Over her 106 years, Stena Merrill accumulated an endless well of stories to draw from.
She once met early film heartthrob Rudolph Valentino. In her youth, she played piano at the theater when silent movies played. She saw the arrival of motor vehicles, computers, cellphones and more.
On Dec. 7, 1941, on her 36th birthday, she sat by the radio in her Idaho home listening to reports on the attack on Pearl Harbor.
Most of all, she was proud she witnessed the election of the first black president of the United States.
Merrill died Oct. 3 of respiratory failure at Our House Residential Care Home in Petaluma, where she'd lived for the past five years. Services will be in Idaho.
Even into her final weeks, Merrill remained independent, said Diana Gruhl, a friend and elder activity therapist who met her at Our House. She impressed those around her by continuing to use her walker to get to meals.

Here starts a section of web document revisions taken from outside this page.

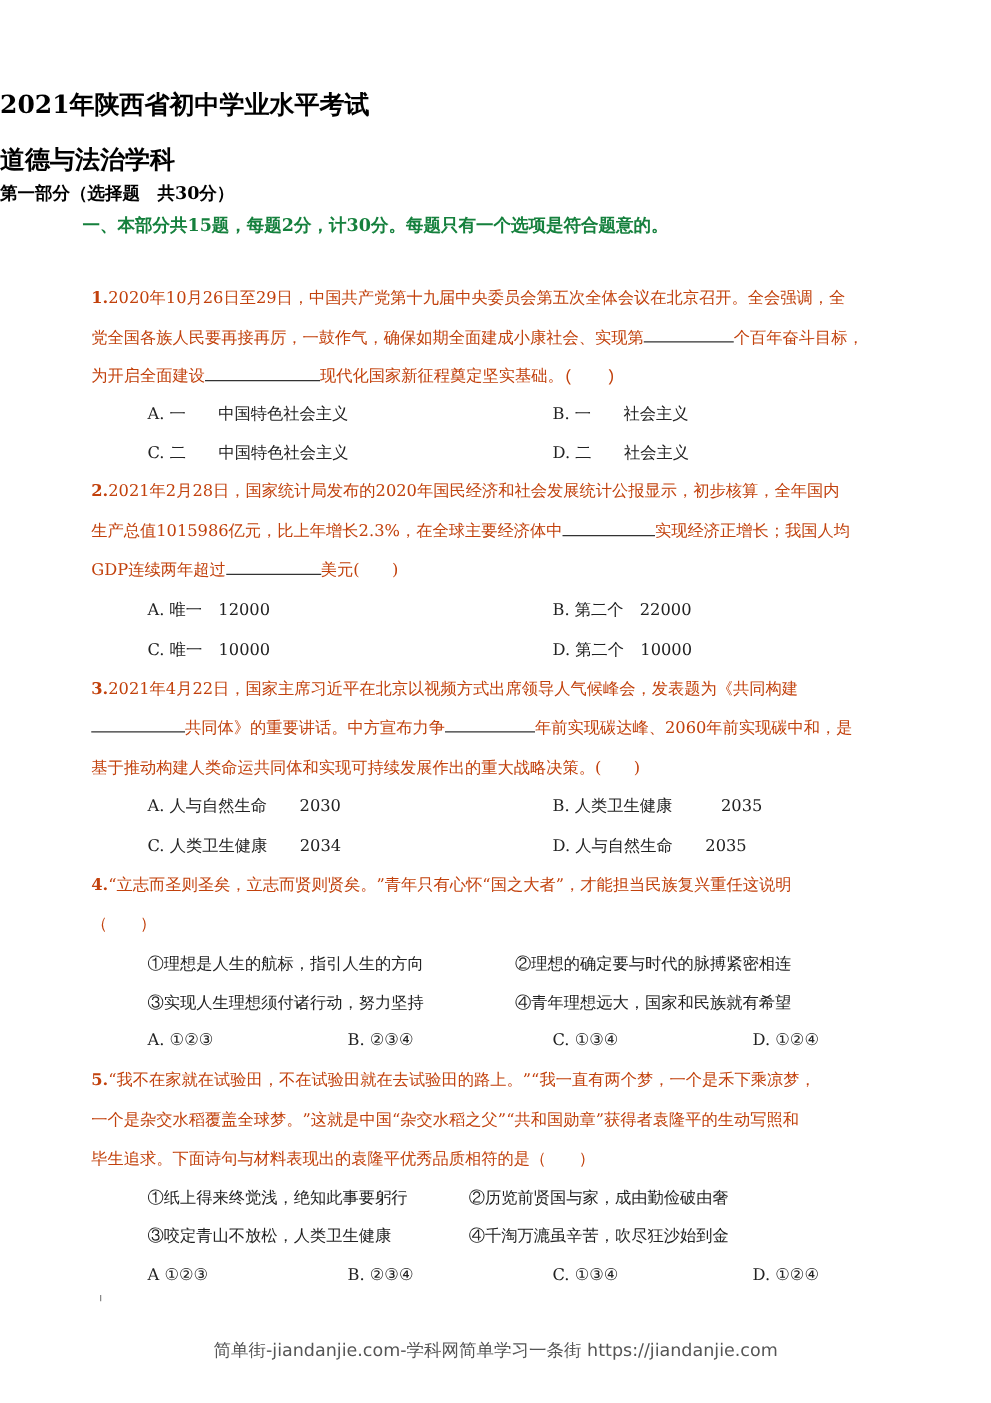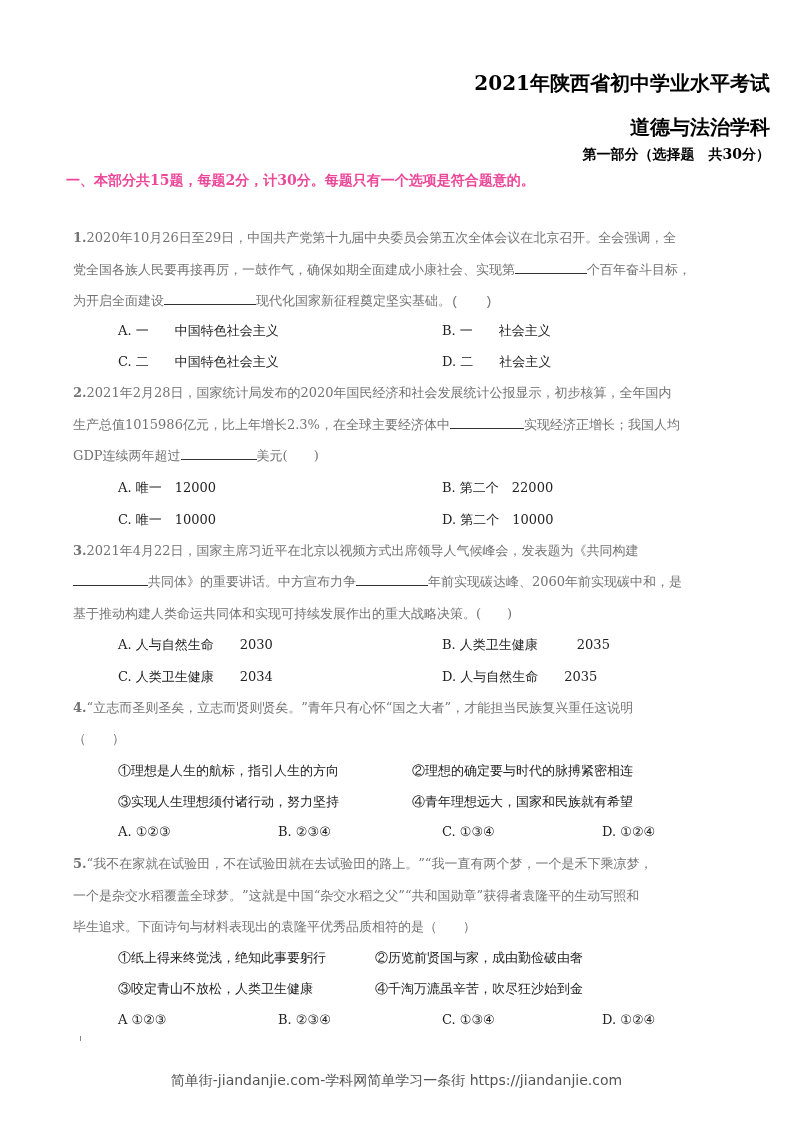--- a/index.html
+++ b/index.html
@@ -9,7 +9,7 @@
     color: #1a1a1a;
   }
   .title {
-    position: absolute; left: 0; width: 770px; text-align: right;
+    position: absolute; left: 0; width: 770px; text-align: left;
     font-weight: bold; color: #000;
   }
   .t1 { top: 70px; font-size: 20px; }

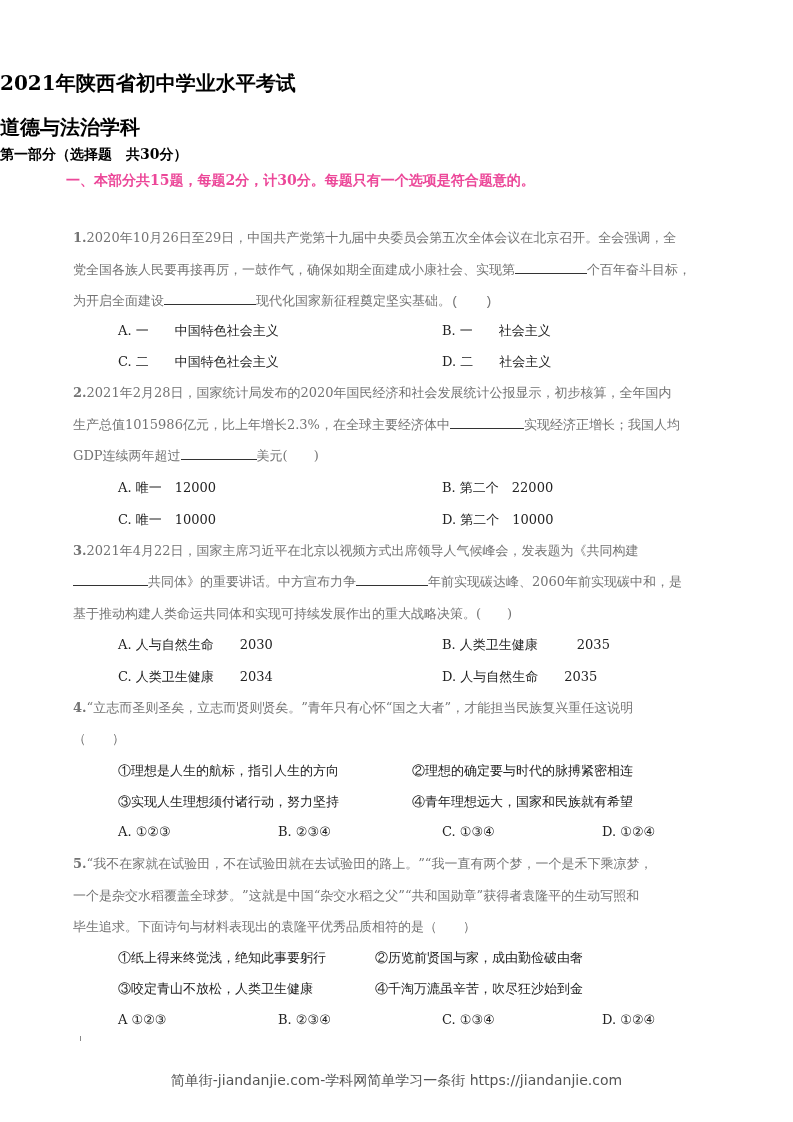--- a/index.html
+++ b/index.html
@@ -16,7 +16,7 @@
   .t2 { top: 114px; font-size: 20px; }
   .t3 { top: 146px; font-size: 14px; }
   .instr {
-    position: absolute; left: 66px; top: 172px; font-size: 14px; font-weight: bold; color: #ec4899;
+    position: absolute; left: 66px; top: 172px; font-size: 14px; font-weight: bold; color: #15803d;
   }
   .line {
     position: absolute; left: 73px; font-size: 13px; white-space: nowrap; color: #737373;

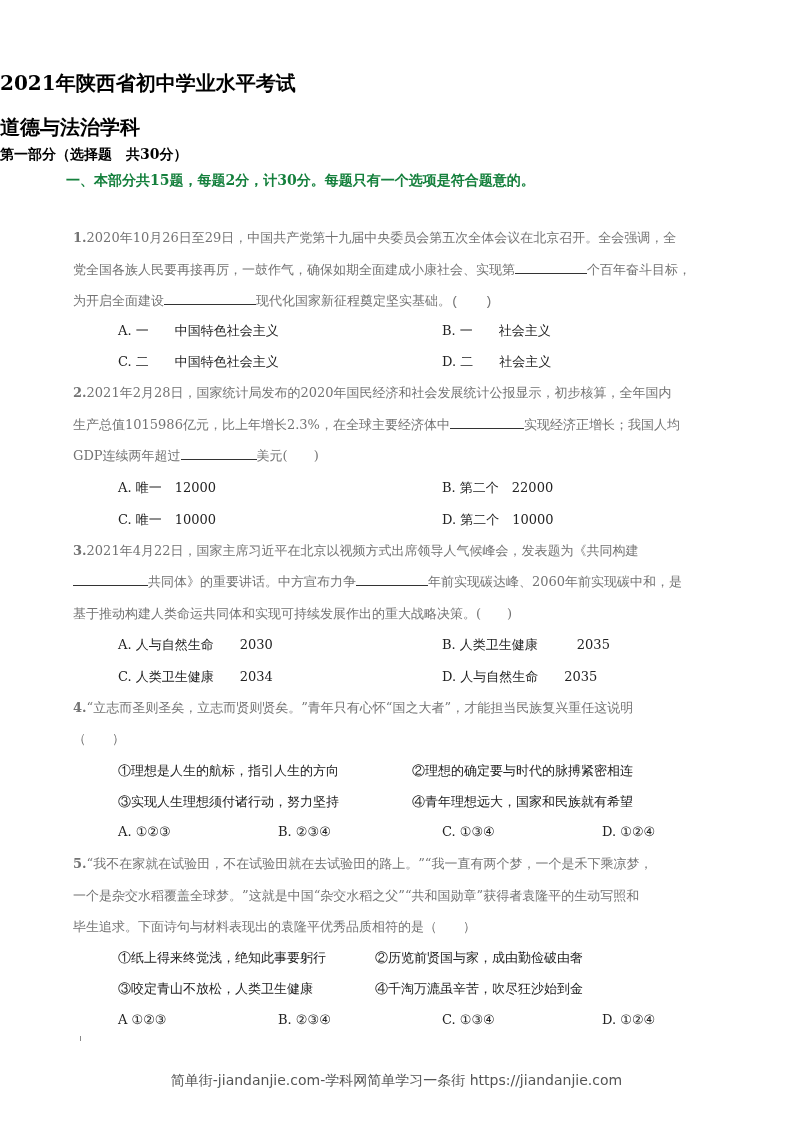--- a/index.html
+++ b/index.html
@@ -19,7 +19,7 @@
     position: absolute; left: 66px; top: 172px; font-size: 14px; font-weight: bold; color: #15803d;
   }
   .line {
-    position: absolute; left: 73px; font-size: 13px; white-space: nowrap; color: #737373;
+    position: absolute; left: 73px; font-size: 13px; white-space: nowrap; color: #c2410c;
   }
   .qnum { font-weight: bold; }
   .blank { display: inline-block; border-bottom: 1px solid #333; height: 12px; vertical-align: baseline; }

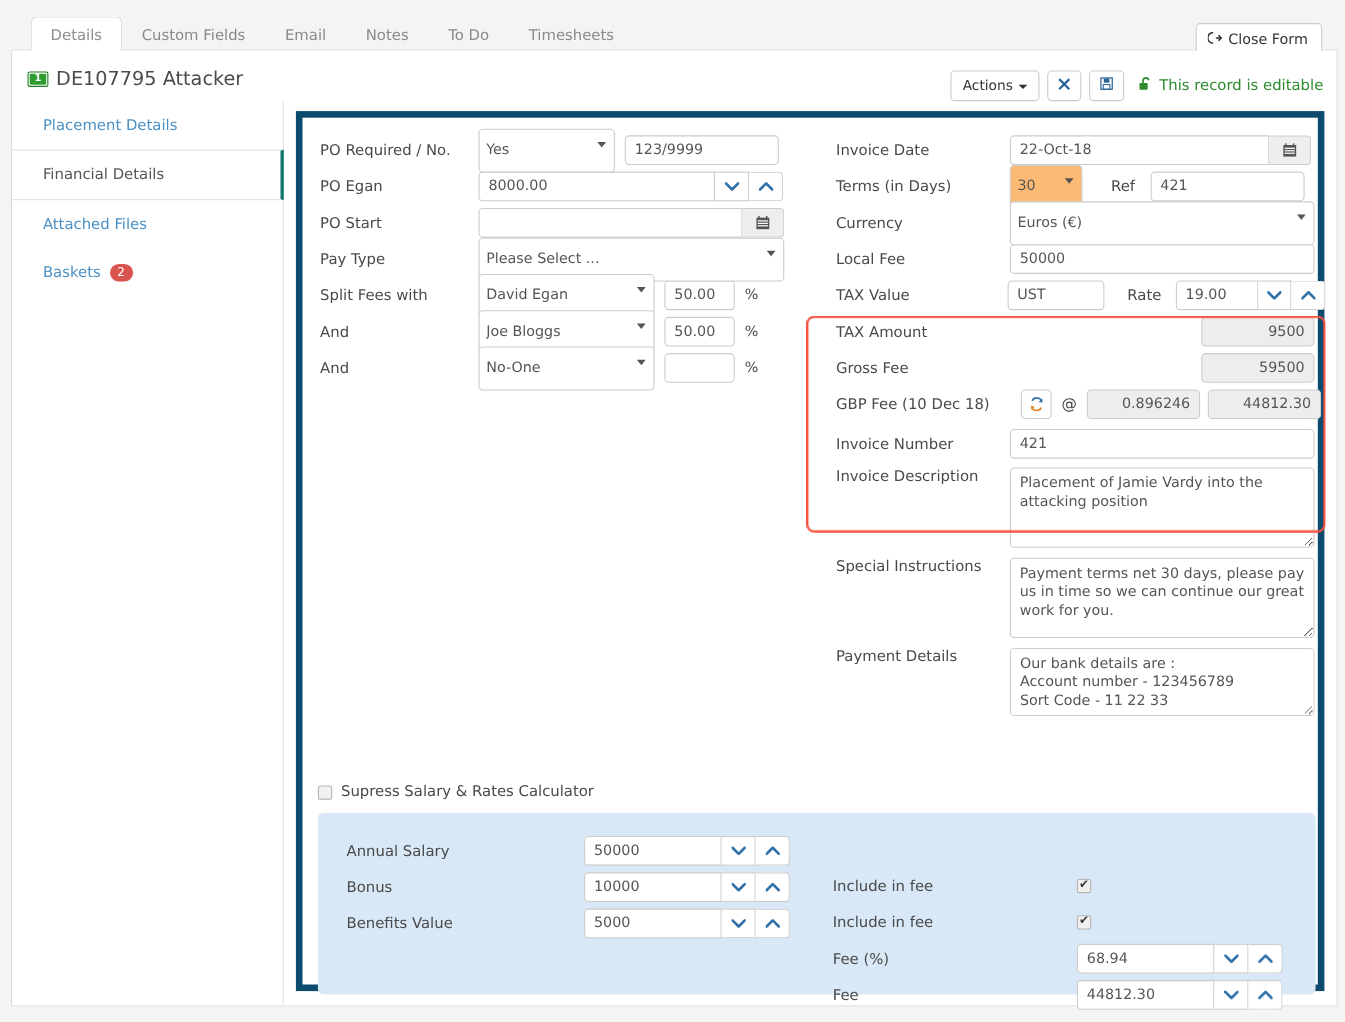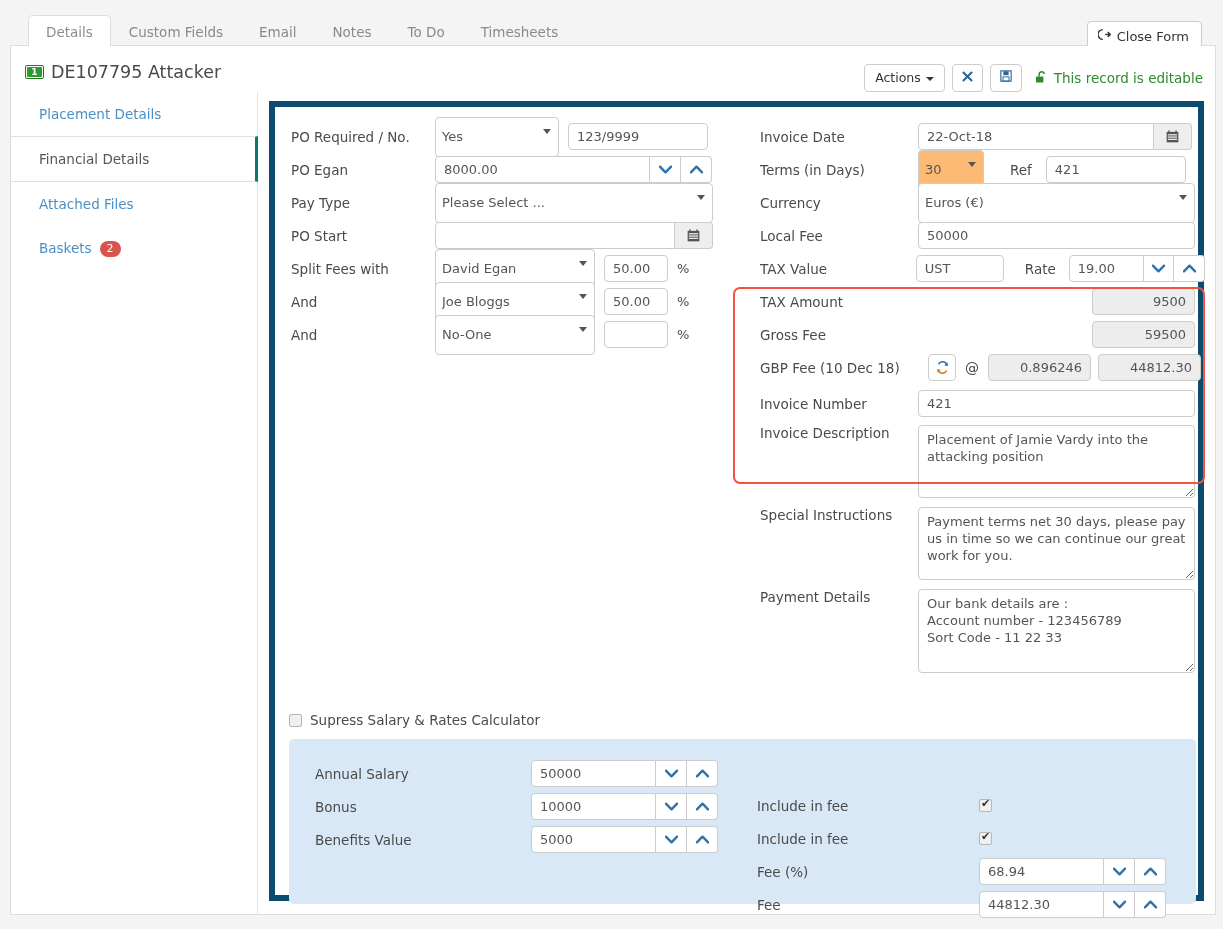--- a/index.html
+++ b/index.html
@@ -289,15 +289,6 @@
         </div>
 
         <div class="frow">
-          <div class="flabel l-left">Pay Type</div>
-          <div class="selwrap">
-            <select class="fs" style="width:278px;">
-              <option>Please Select ...</option>
-            </select>
-          </div>
-        </div>
-
-        <div class="frow">
           <div class="flabel l-left">PO Start</div>
           <input class="fi" style="width: 240px; border-radius: 4px 0px 0px 4px;" value="">
           <div class="calbtn">
@@ -309,6 +300,15 @@
                 <rect x="2.5" y="0.4" width="1.4" height="2.6" fill="#555"></rect>
                 <rect x="10.1" y="0.4" width="1.4" height="2.6" fill="#555"></rect>
               </svg>
+          </div>
+        </div>
+
+        <div class="frow">
+          <div class="flabel l-left">Pay Type</div>
+          <div class="selwrap">
+            <select class="fs" style="width:278px;">
+              <option>Please Select ...</option>
+            </select>
           </div>
         </div>
 

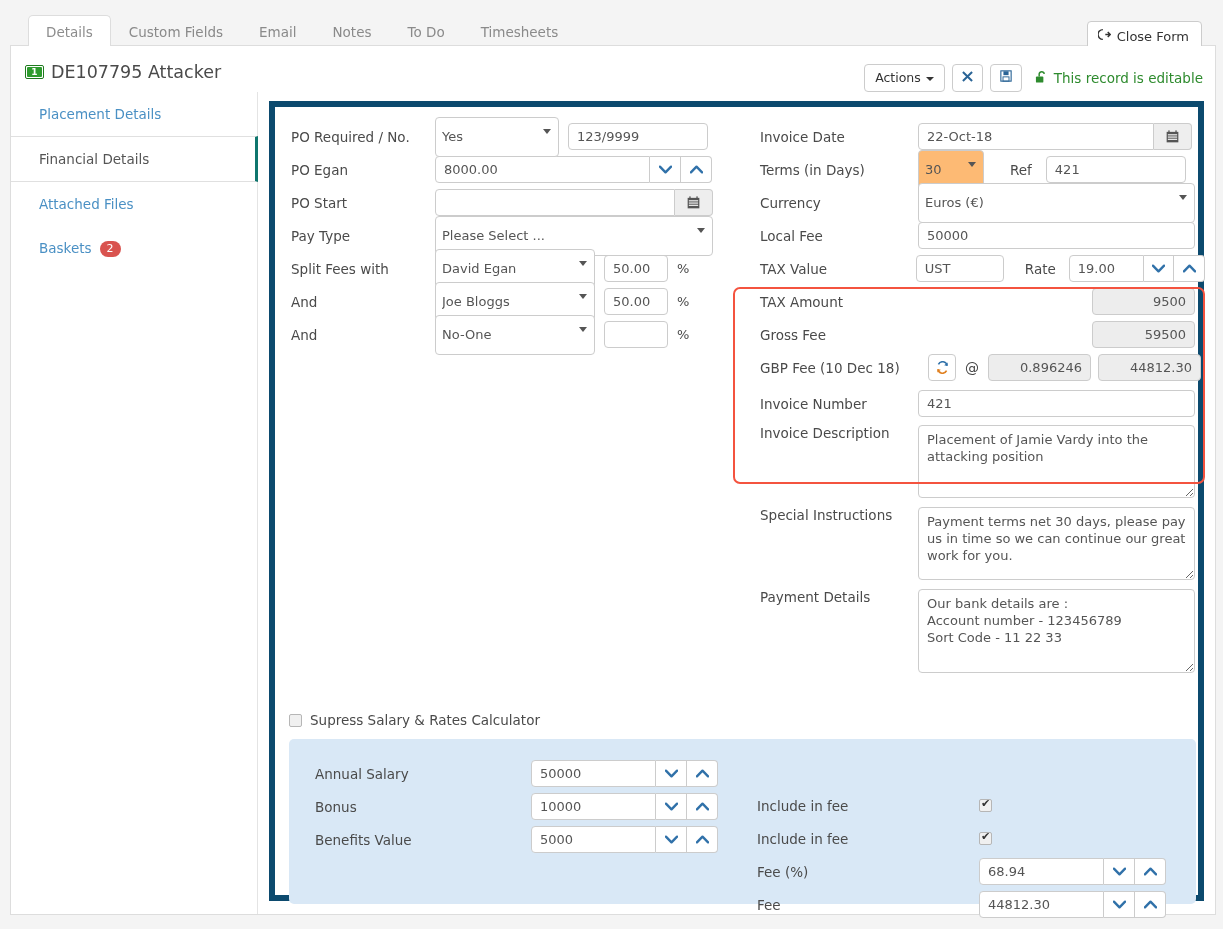--- a/index.html
+++ b/index.html
@@ -450,7 +450,7 @@
 
         <div style="display:flex; margin-top:9px;">
           <div class="flabel l-right">Payment Details</div>
-          <textarea class="ta" style="width: 277px; height: 84px;">Our bank details are :
+          <textarea class="ta" style="width: 277px; height: 62px;">Our bank details are :
 Account number - 123456789
 Sort Code - 11 22 33</textarea>
         </div>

Merrill was one of 14 Sonoma County residents between 105 and 110 years of age, Gruhl said.
She was born in Fillmore, Utah, the state's first territorial capital, to parents who'd emigrated from England and Denmark. Both parents died when she was a baby, and she and her two sisters were raised by their grandparents.
"I remember when the movies had no talking," she used to tell friends. "I played piano by ear and got to see all the movies for free."
A highlight of her young life, Gruhl said, was meeting Valentino when he was performing a show at the great Salt Air Pavilion near Salt Lake City. "He was short but good looking," Merrill remembered.